FR – C. Jamin – Histoire
Il se dit dans les milieux autorisés que ces huit épinglettes C. Jamin ont vu plus de comptoirs de confiseries que n’importe quel enfant armé d’une pièce de 1 franc dans les années 60. La première prétend qu’elle a été offerte lors d’une opération où l’on recevait un pin pour l’achat d’un paquet de bonbons “si colorés qu’ils pouvaient repeindre un dimanche triste”. La seconde affirme qu’elle a survécu à une poche de manteau pleine de sucettes fondues, ce qui lui donne aujourd’hui une sagesse collante. La troisième raconte qu’elle a été portée par un vendeur qui jurait que “Jamin, c’est le sucre qui parle”, même si personne ne comprenait ce que cela voulait dire. La quatrième, légèrement tordue, dit qu’elle a été oubliée dans un tiroir entre un caramel fossilisé et un ticket de caisse de 1971. La cinquième prétend avoir été créée pour une campagne où les visuels étaient si psychédéliques qu’on aurait dit un salon de grand‑mère sous LSD. La sixième affirme qu’elle a vu des enfants échanger ces pins comme des reliques sacrées, persuadés qu’ils contenaient un pouvoir sucré. La septième dit qu’elle a été exposée sur un carton “trépied non inclus”, ce qui l’a rendue philosophe. La huitième, plus mystique, prétend qu’elle peut encore sentir l’odeur des bonbons durs et des dragées multicolores. Ensemble, elles portent la patine des décennies et la nostalgie d’une époque où les bonbons avaient plus de personnalité que les influenceurs.

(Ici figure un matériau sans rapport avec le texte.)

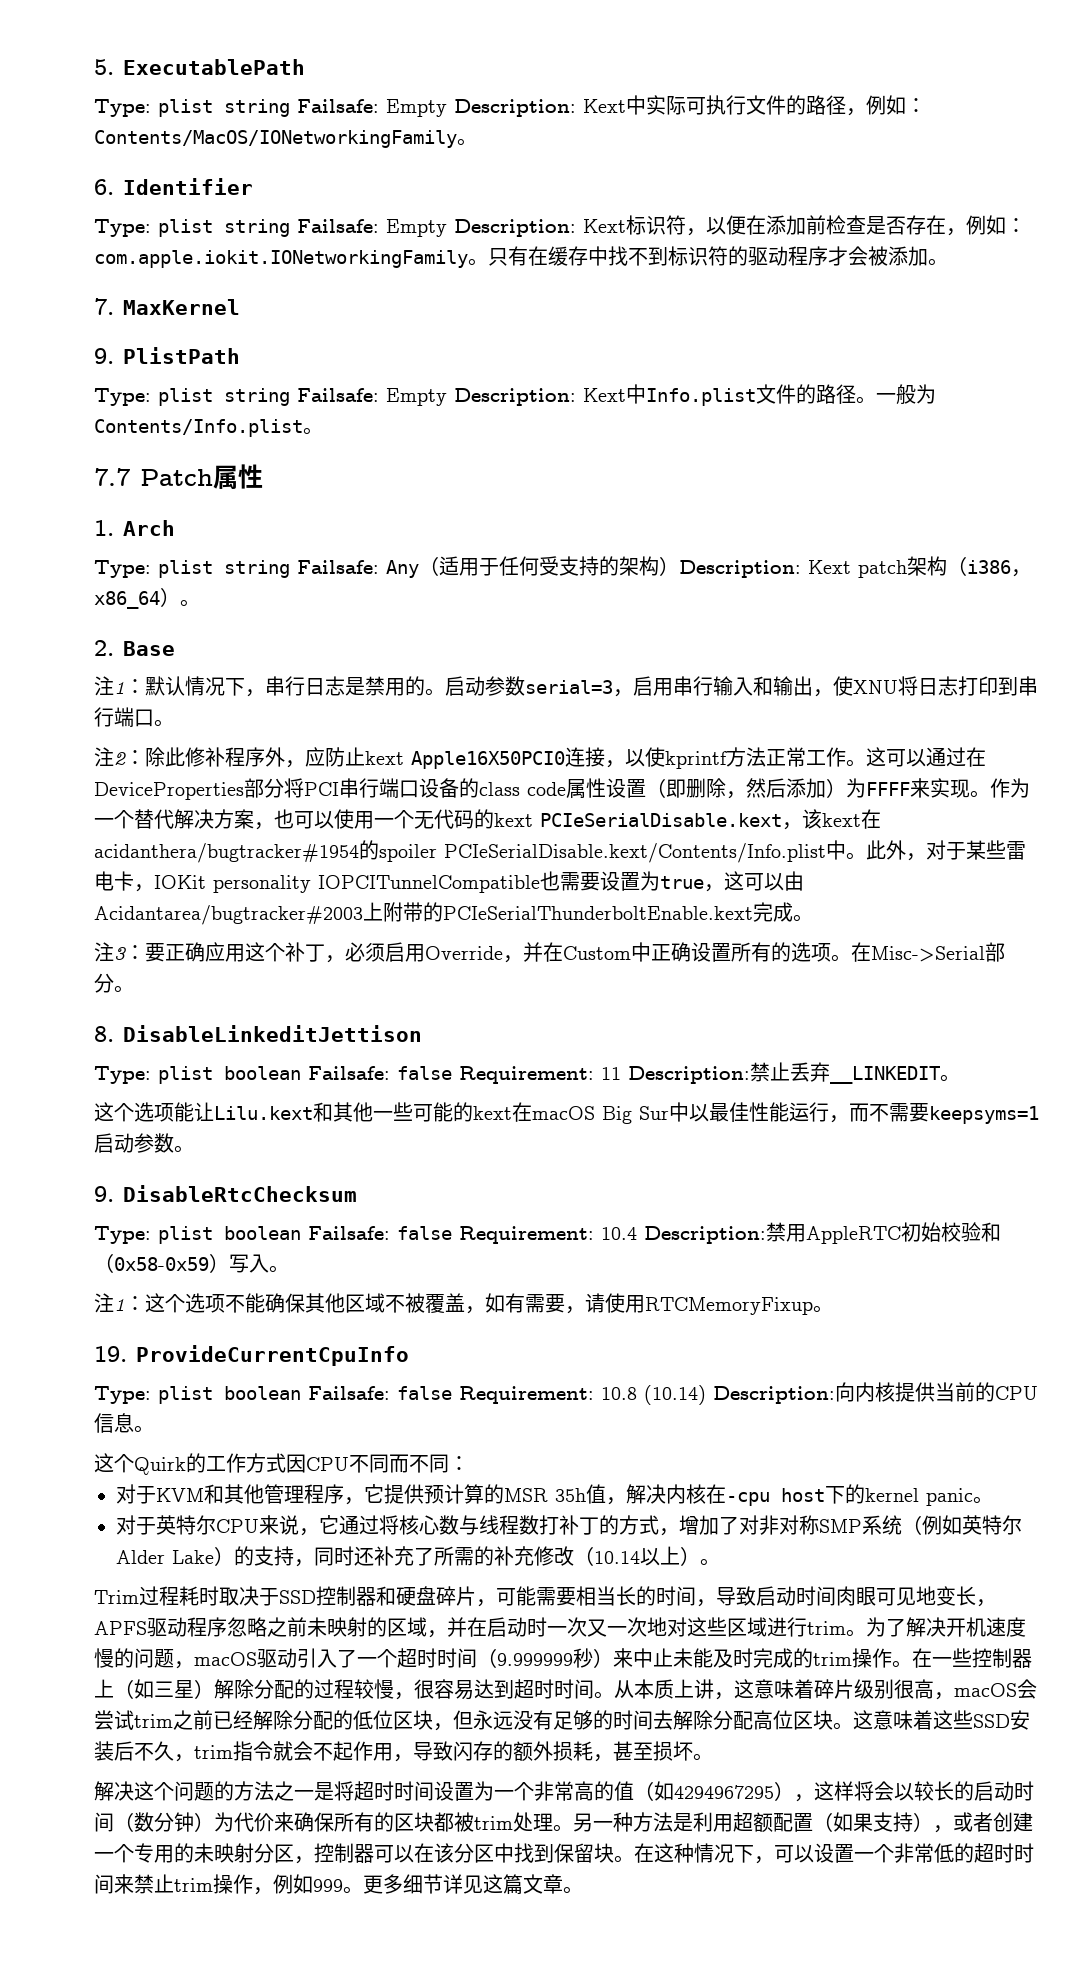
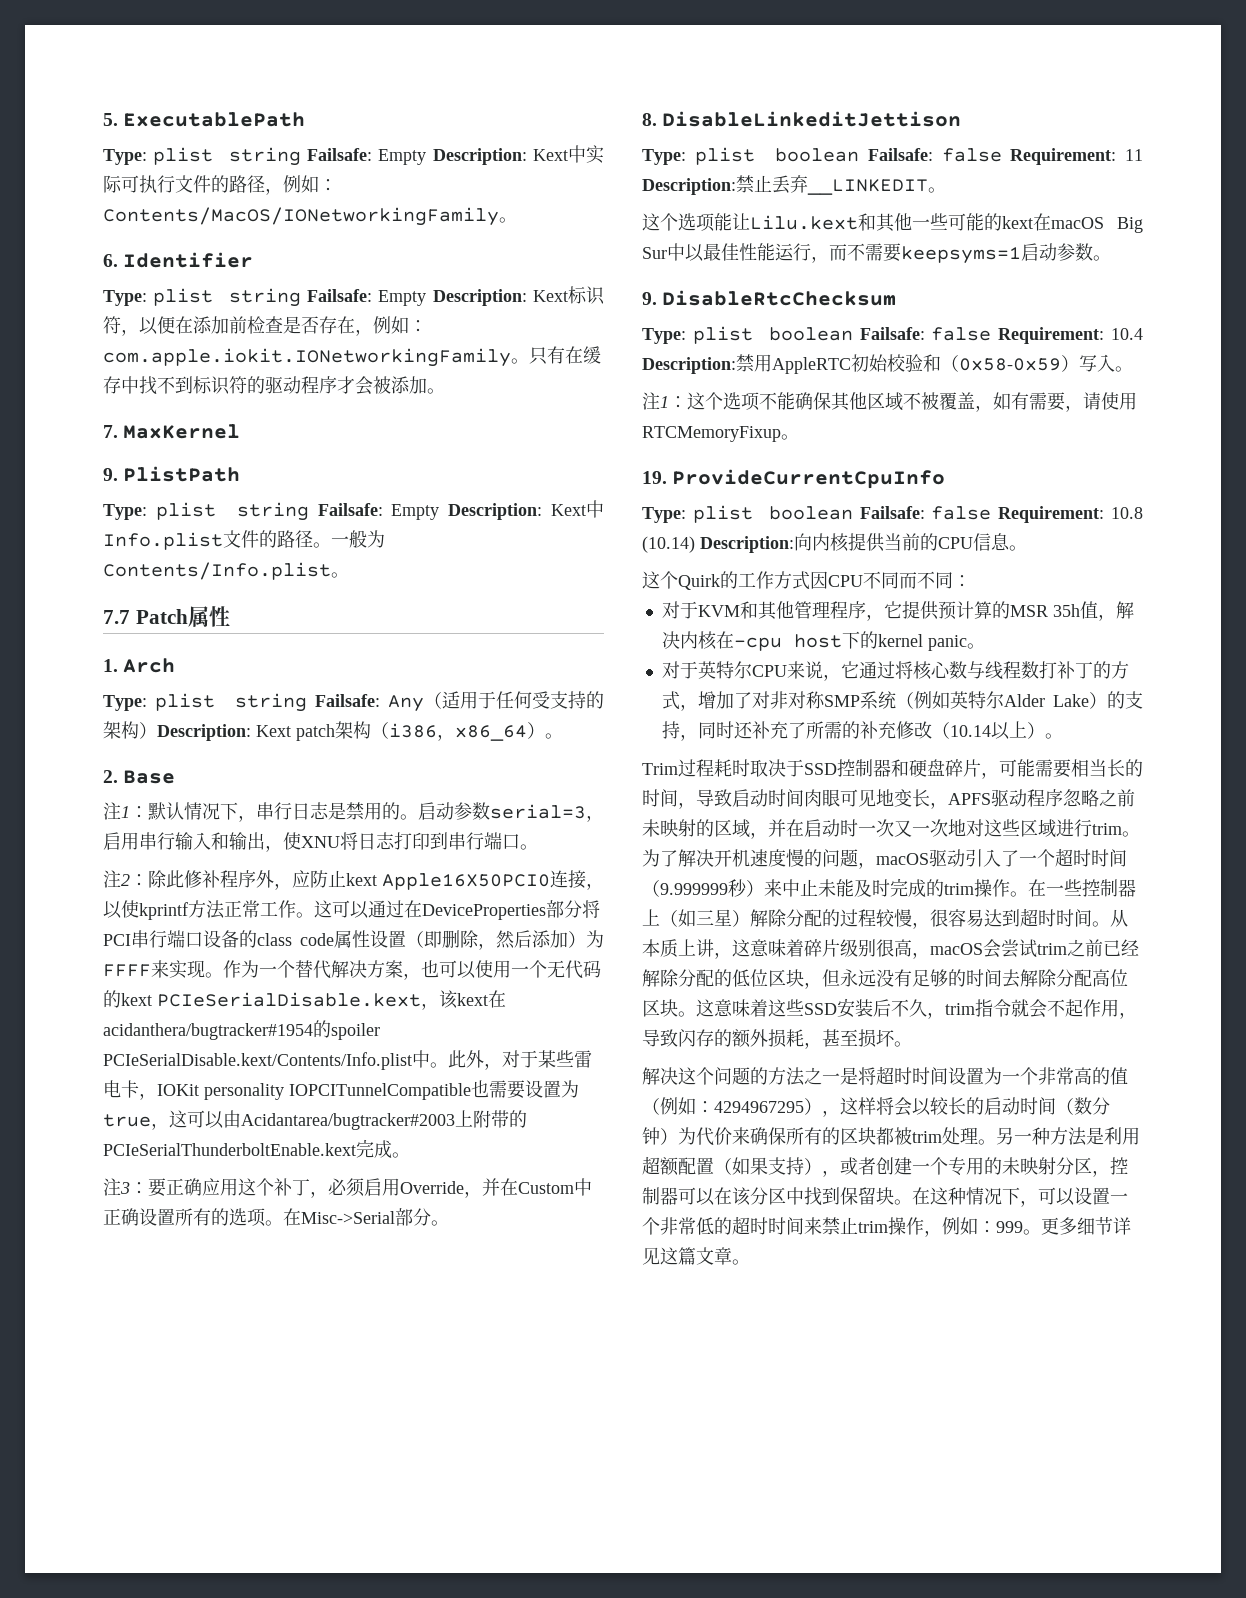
[654,1781,674,1801] 如 -> [660,1097,714,1115] 例如：
(313, 1884) none -> [978,1221,996,1233] ：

NL – C. Jamin – Geschiedenis
Volgens bepaalde dubieuze bronnen zouden deze C. Jamin‑pins meer snoepwinkels hebben gezien dan een kind met vers zakgeld. Eén kwam uit een actie met “superkleurige” snoepjes. Een ander overleefde een jas vol gesmolten lolly’s. Een derde hoorde een verkoper zeggen dat Jamin “suiker met een ziel” was. Een vierde lag twintig jaar in een lade. Een vijfde kwam uit een psychedelische reclamecampagne. Pure zoete nostalgie.
EN – C. Jamin – Story
It is whispered in questionable circles that these C. Jamin pins survived more candy counters than any 1960s sweet‑toothed child. One recalls a promotion for “colors bright enough to fix a bad Sunday.” Another survived a pocket full of melted lollipops. A third belonged to a salesman who claimed Jamin was “sugar that speaks.” A tiny museum of psychedelic confectionery folklore.
DE – C. Jamin – Geschichte
Man munkelt, dass diese C. Jamin‑Pins mehr Süßwarenstände erlebt haben als ein alter Naschkatzen‑Schüler. Einer stammt aus einer knallbunten Werbeaktion. Ein anderer überlebte eine Manteltasche voller klebriger Bonbons. Ein dritter gehörte einem Vertreter mit seltsamen Zuckersprüchen. Reine Retro‑Süßwarenromantik.
IT – C. Jamin – Storia
Secondo alcune fonti dubbie, queste spille C. Jamin hanno visto più negozi di dolci di un bambino degli anni 60. Una proviene da una campagna “super colorata”. Un’altra ha resistito a una tasca piena di caramelle fuse. Una terza apparteneva a un rappresentante che parlava di “zucchero che parla”. Piccola archeologia zuccherata.
PT – C. Jamin – História
Segundo certas fontes duvidosas, estes pins C. Jamin já viram mais lojas de doces do que muitos estudantes. Um veio de uma campanha “super colorida”. Outro sobreviveu a um bolso cheio de pirulitos derretidos. Um terceiro era de um vendedor com slogans açucarados. Nostalgia psicodélica.
ES – C. Jamin – Historia
Según ciertas fuentes dudosas, estos pins C. Jamin han visto más tiendas de golosinas que un niño de los años 60. Uno nació de una campaña “ultracolorida”. Otro sobrevivió a un bolsillo lleno de caramelos derretidos. Un tercero perteneció a un vendedor de eslóganes dulces. Pura nostalgia confitera.